The Schenkerian theory of tonal music, in its structure of nested transformations so strikingly similar to transformational grammars in linguistics, provides rules of transformation in proceeding synthetically through the levels of a composition from "kernel" to the foreground of the composition, or analytically, in reverse. Since many of the transformational rules are level invariant, parallelism of transformation often plays an explanatory role in the context of the theory (and, apparently, an implicitly normative one in Schenker's own writing). The formulation of this theory in relatively uninterpreted terms (as Kassler is doing), as a partially formalized theory, serves to reveal not only its essential structure but its points of incompleteness, vagueness, and redundancy, and the means for correcting such flaws. The laying bare of the structure of an interpreted theory in a manner such as this is an efficient and powerful way also of detecting false analogies, be they between systems (for example, the "tonal" and the "twelve-tone"), between compositional dimensions (for example, that of pitch and that of timbre), or between compositions (with a composition regarded as an interpreted theory).

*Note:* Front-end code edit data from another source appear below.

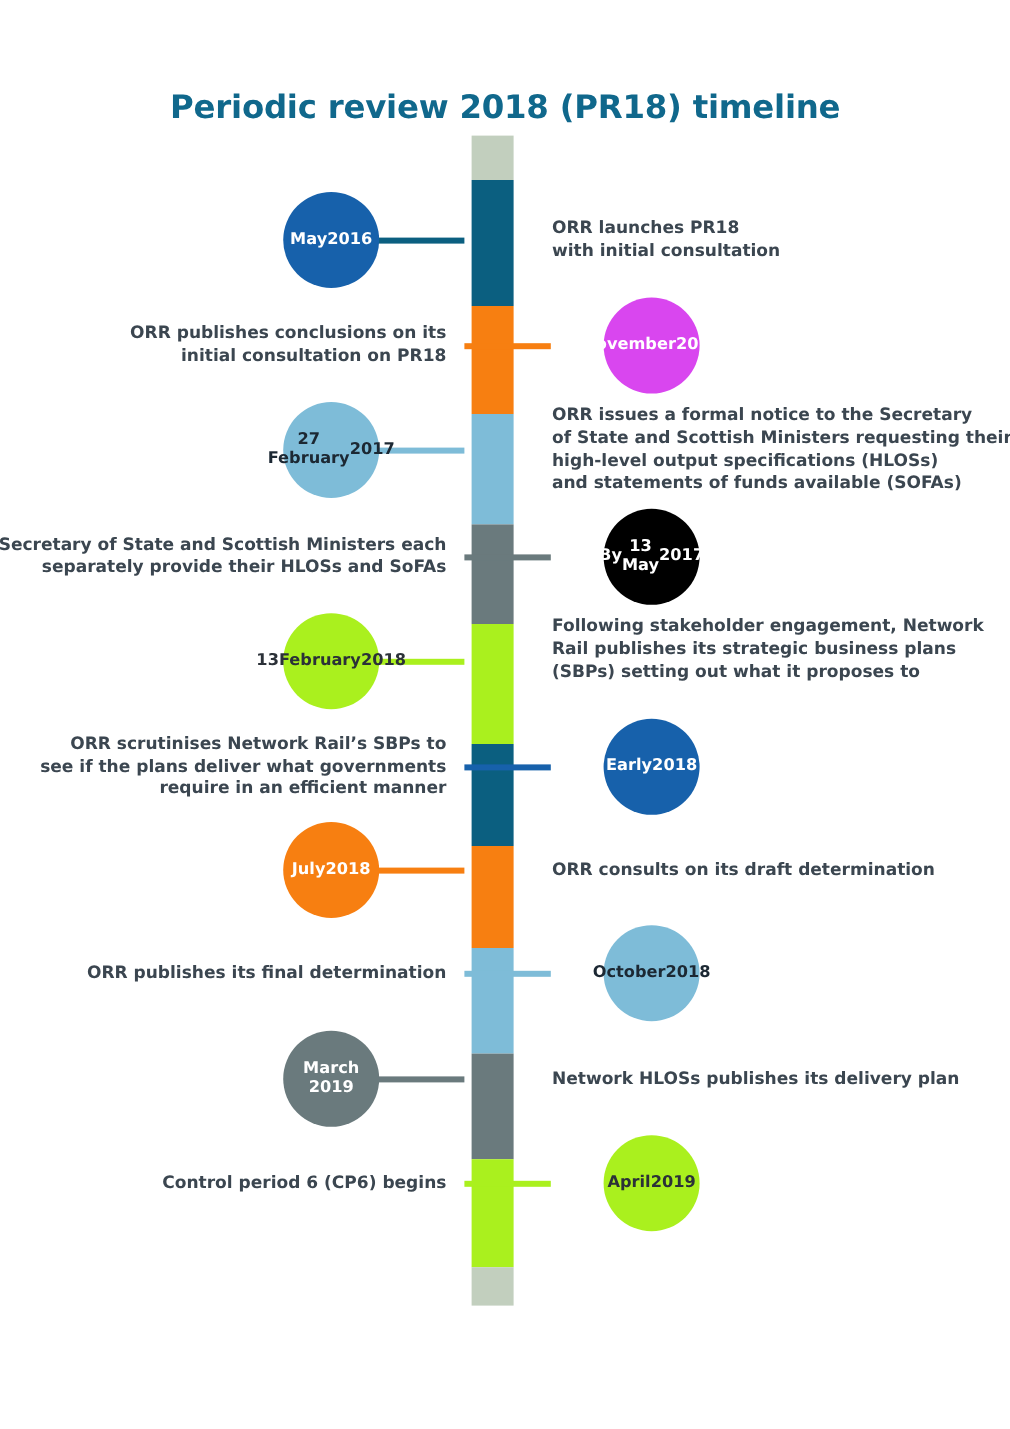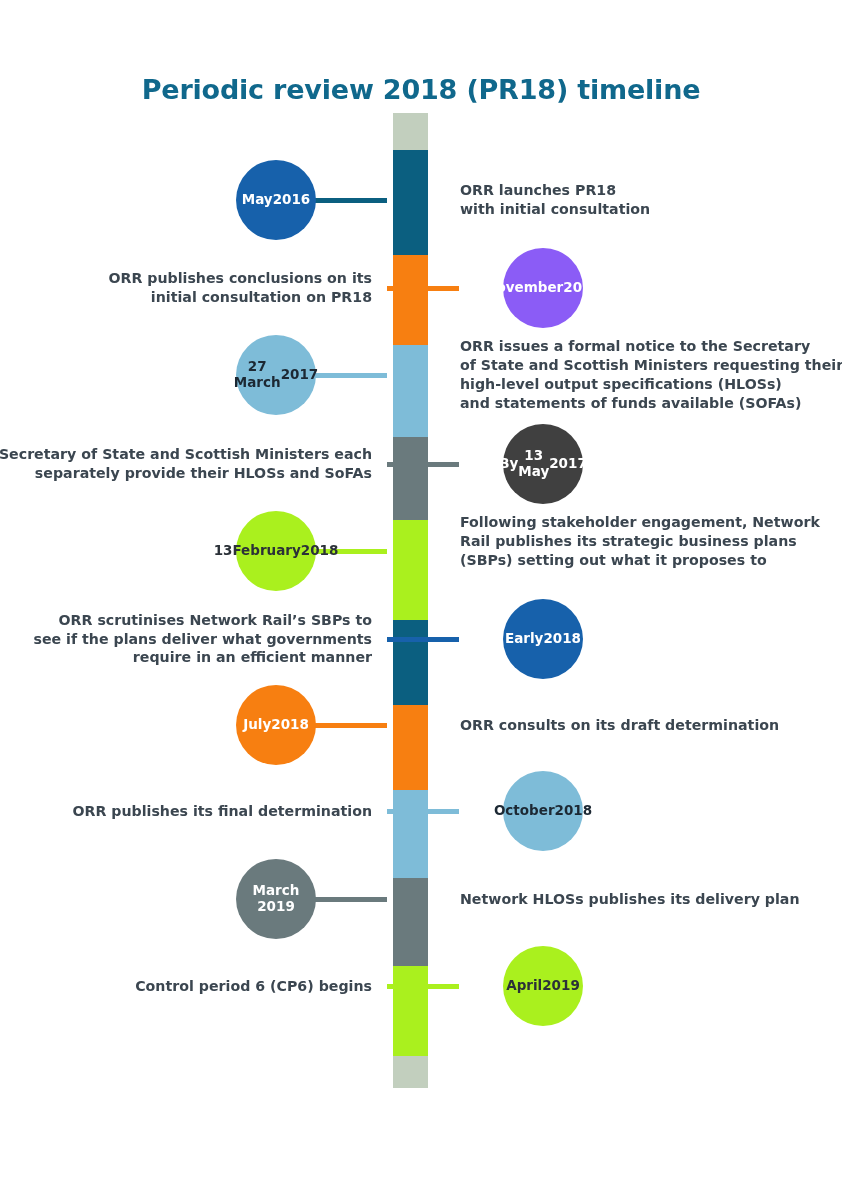--- a/index.html
+++ b/index.html
@@ -131,7 +131,7 @@
     </div>
     <div class="tl-row" style="top: 288px;">
       <div class="connector right" style="background: rgb(247, 127, 17); width: 72px;"></div>
-      <div class="node-circle right" style="background: #8b5cf6; color: rgb(255, 255, 255);">
+      <div class="node-circle right" style="background: #d946ef; color: rgb(255, 255, 255);">
         <div>November</div>
         <div>2016</div>
       </div>

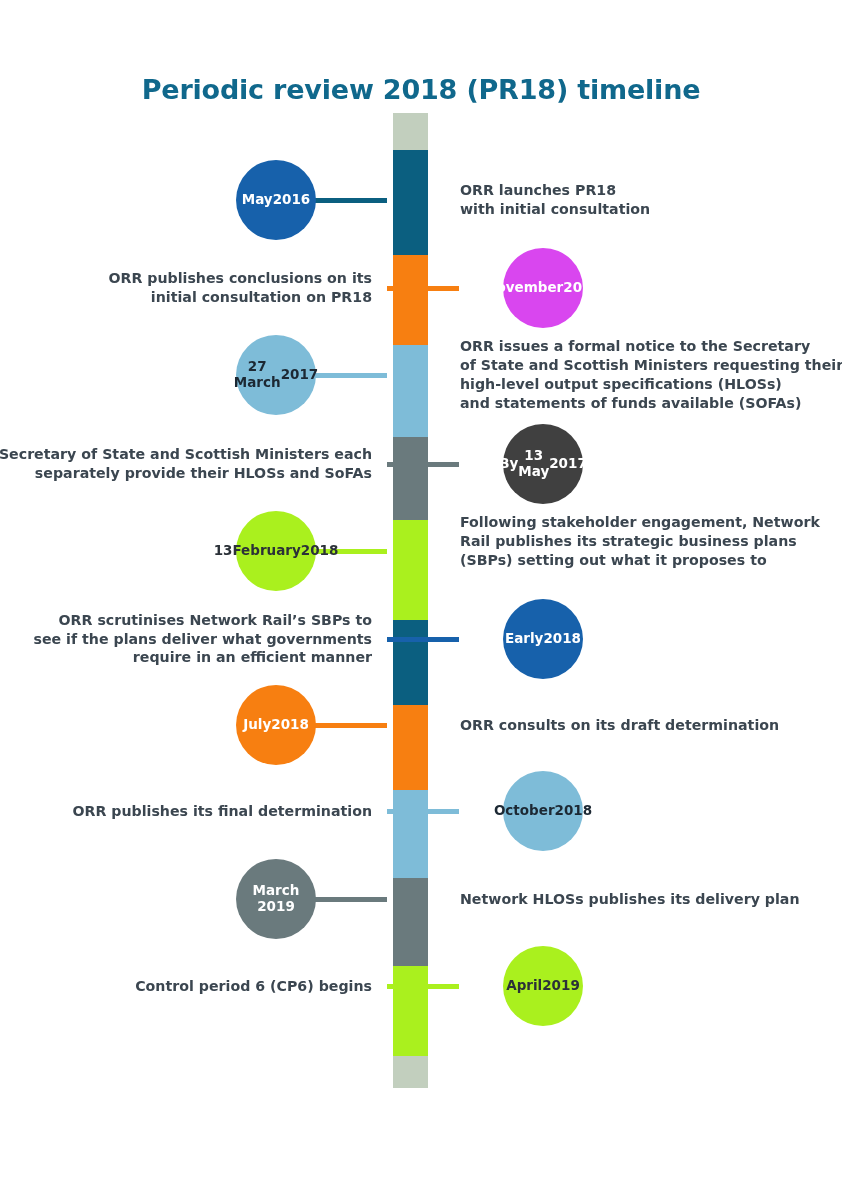--- a/index.html
+++ b/index.html
@@ -143,7 +143,7 @@
     <div class="tl-row" style="top: 375px;">
       <div class="connector left" style="background: rgb(126, 188, 216); width: 72px;"></div>
       <div class="node-circle left" style="background: rgb(126, 188, 216); color: rgb(28, 40, 51);">
-        <div>27 March</div>
+        <div>27 February</div>
         <div>2017</div>
       </div>
       <div class="desc right" style="top: -37.8px;">

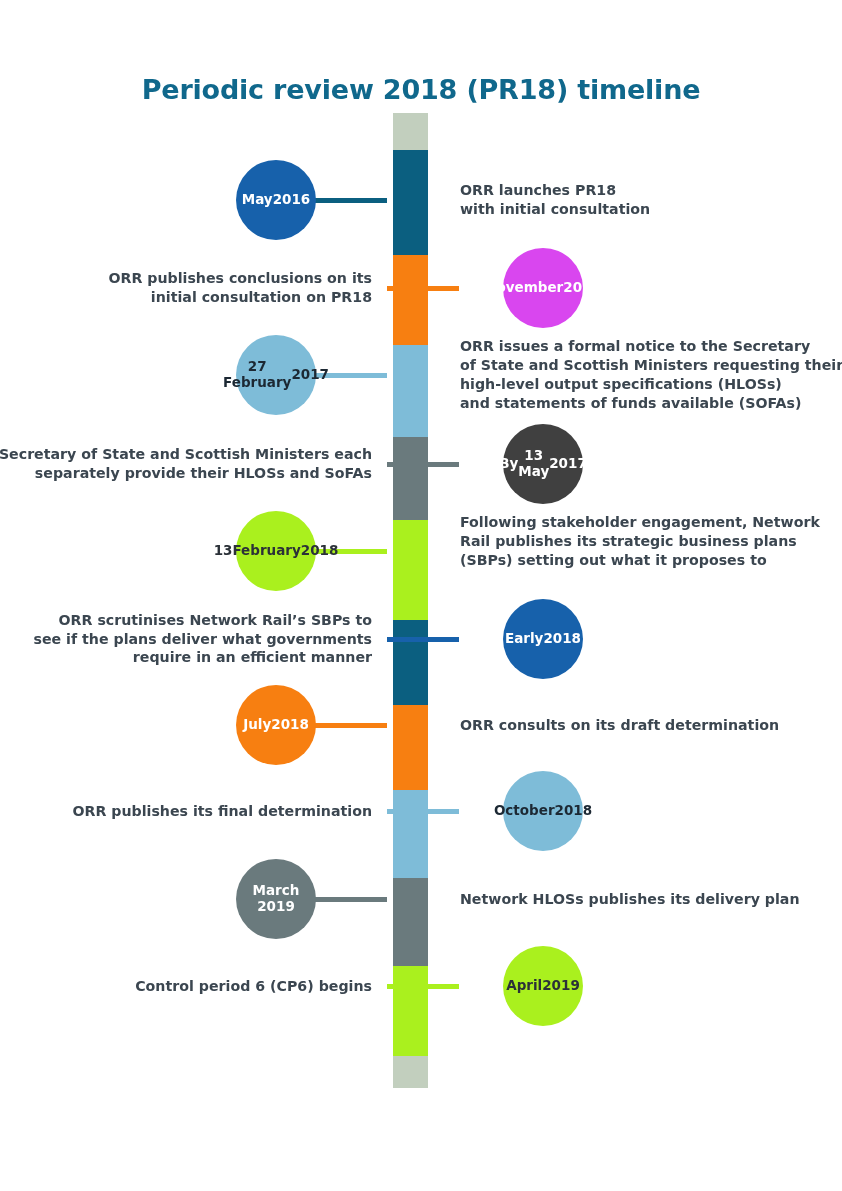--- a/index.html
+++ b/index.html
@@ -155,7 +155,7 @@
     </div>
     <div class="tl-row" style="top: 464px;">
       <div class="connector right" style="background: rgb(106, 122, 125); width: 72px;"></div>
-      <div class="node-circle right" style="background: #404040; color: rgb(255, 255, 255);">
+      <div class="node-circle right" style="background: #000000; color: rgb(255, 255, 255);">
         <div>By</div>
         <div>13 May</div>
         <div>2017</div>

Such concerns with and, hopefully, contributions to verbal and methodological responsibility (far more than whether theoretical instruction begins with "tonal," "atonal," or "all" music, with species counterpoint or Webern counterpoint) must be central to the instruction of the student of music theory in the liberal arts college, only a rare one of whom will employ such theory creatively as a composer or professionally as a theorist, if he—as a student of contemporary philosophy and science—is not to dismiss the theory and—therefore, probably—the music as immature and irresponsible, or if he—as a student of predominantly literary orientation—is not to transplant mistakenly the prevalent verbiage of that domain to our, at least, more modest area of activity, and if he is to attain that rarest of all states: that of the concerned and thoughtful musical citizen.